What the paper is really documenting, though, is what changed inside the museum because of the partnership.

In one tangible shift, the Illinois State Museum adjusted its collection management practices: assigning male staff to handle restricted men's material and treating the Bardi Jawi objects according to cultural protocols.

Those practices, the authors say, then influenced how staff cared for the museum's wider Australian Aboriginal holdings.

There were softer changes, too — the kind museums often struggle to describe in policy language.

During an official handover ceremony, Bardi men used two returned boomerangs in a cultural performance as a deliberate act of exchange: sharing culture in a setting that had historically taken it.
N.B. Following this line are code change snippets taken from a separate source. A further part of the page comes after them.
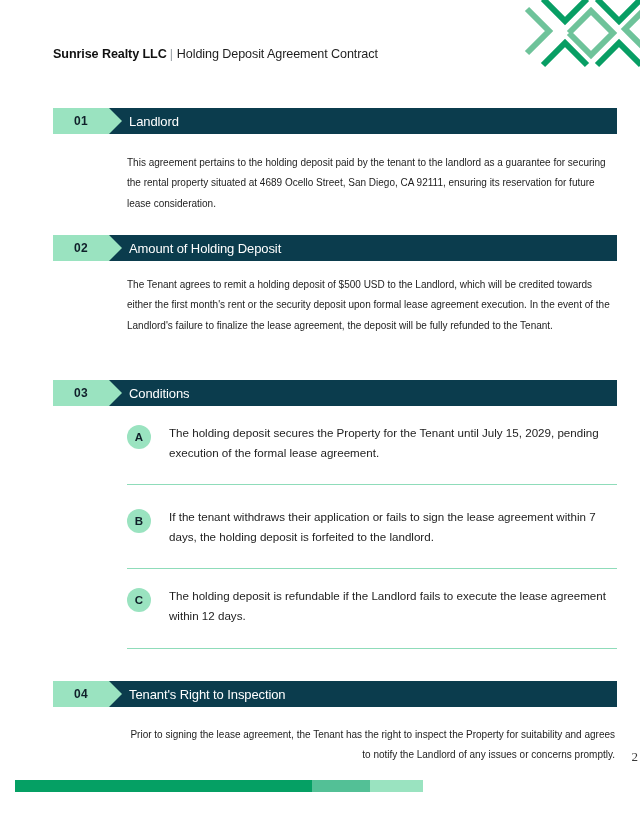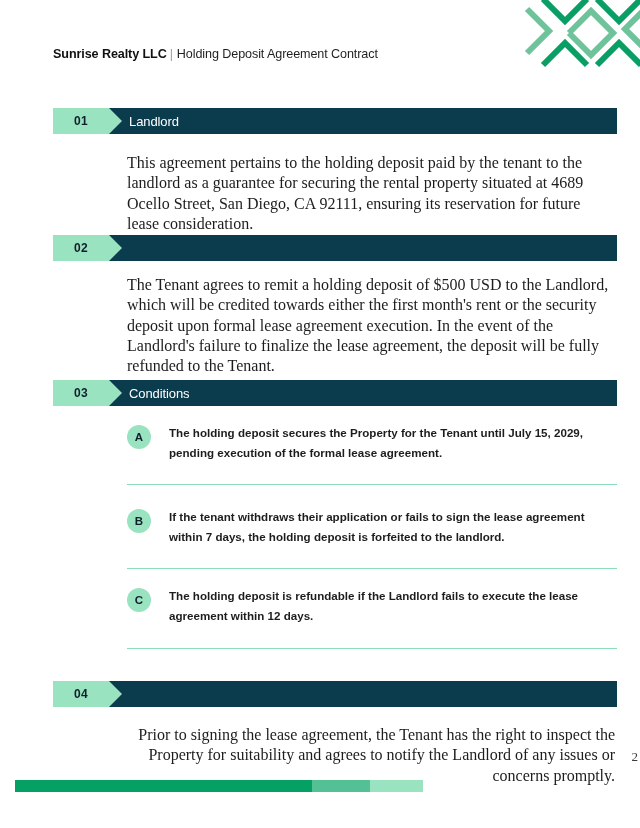--- a/index.html
+++ b/index.html
@@ -56,7 +56,7 @@
   
   .para {
     position:absolute; left:112px; width:488px;
-    font-size:16px; line-height:20.3px; color:#1d1d1d;font-family:Liberation Serif, serif;
+    font-size:10px; line-height:20.3px; color:#1d1d1d;
   }
 
   

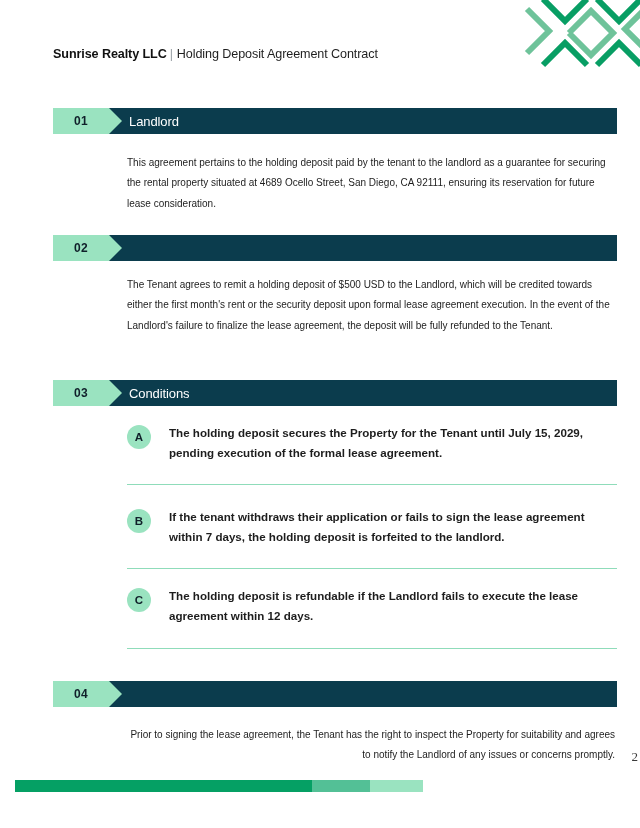--- a/index.html
+++ b/index.html
@@ -130,6 +130,7 @@
     <div class="bar-bg"></div>
     <div class="num-tab"></div>
     <div class="num-tab-label">02</div>
+    <div class="bar-title">Amount of Holding Deposit</div>
   </div>
   <div class="para" style="top:275px;">The Tenant agrees to remit a holding deposit of $500 USD to the Landlord, which will be credited towards either the first month's rent or the security deposit upon formal lease agreement execution. In the event of the Landlord's failure to finalize the lease agreement, the deposit will be fully refunded to the Tenant.</div>
 

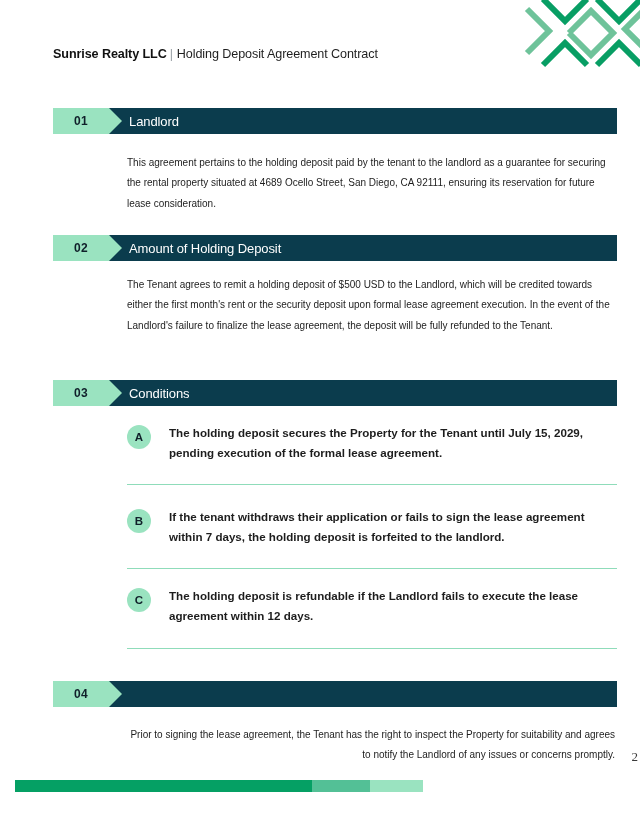--- a/index.html
+++ b/index.html
@@ -70,7 +70,7 @@
   }
   .cond-text {
     position:absolute; left:42px; top:-2px; width:448px;
-    font-size:11.6px; line-height:20.3px; color:#1d1d1d;font-weight:bold;
+    font-size:11.6px; line-height:20.3px; color:#1d1d1d;
   }
   .cond-rule {
     position:absolute; left:0; width:490px; height:1px;

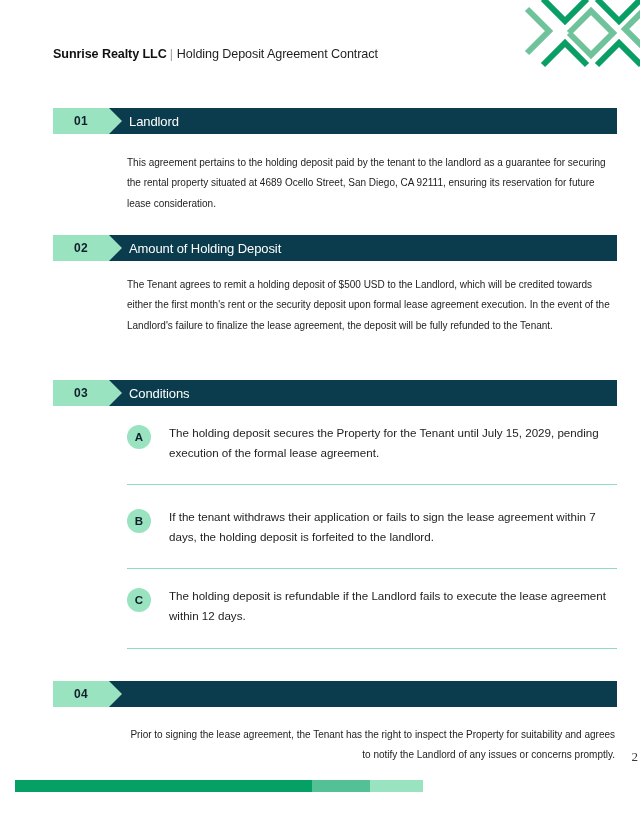--- a/index.html
+++ b/index.html
@@ -163,6 +163,7 @@
     <div class="bar-bg"></div>
     <div class="num-tab"></div>
     <div class="num-tab-label">04</div>
+    <div class="bar-title">Tenant's Right to Inspection</div>
   </div>
   <div class="para" style="top:725px;text-align:right;">Prior to signing the lease agreement, the Tenant has the right to inspect the Property for suitability and agrees to notify the Landlord of any issues or concerns promptly.</div>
For the museum, the paper suggests, the return became a "turning point" — an example of repatriation not as loss, but as a form of institutional learning.

The authors situate this in a larger global shift in museum practice, often described as decolonisation: a move away from the idea that Western collecting institutions are neutral authorities, and toward models which recognise museums were built through colonial acquisition, and that cultural material has living owners, laws and obligations.

In that framing, repatriation is no longer a moral debate conducted in abstract terms.

The paper also makes a blunt point about what this model requires: resourcing.

The work was driven by an organisation able to fund travel, research, consultation and coordination across multiple institutions and jurisdictions.

But for communities, the outcome is not a neat line on an inventory list. It is the return of belonging — and a chance for old objects to become active again.

"It was like I was going back in time," Mr George said.

"Everyone felt the same way ... the children, the Bardi men and Bardi women, the Bardi aunties and uncles."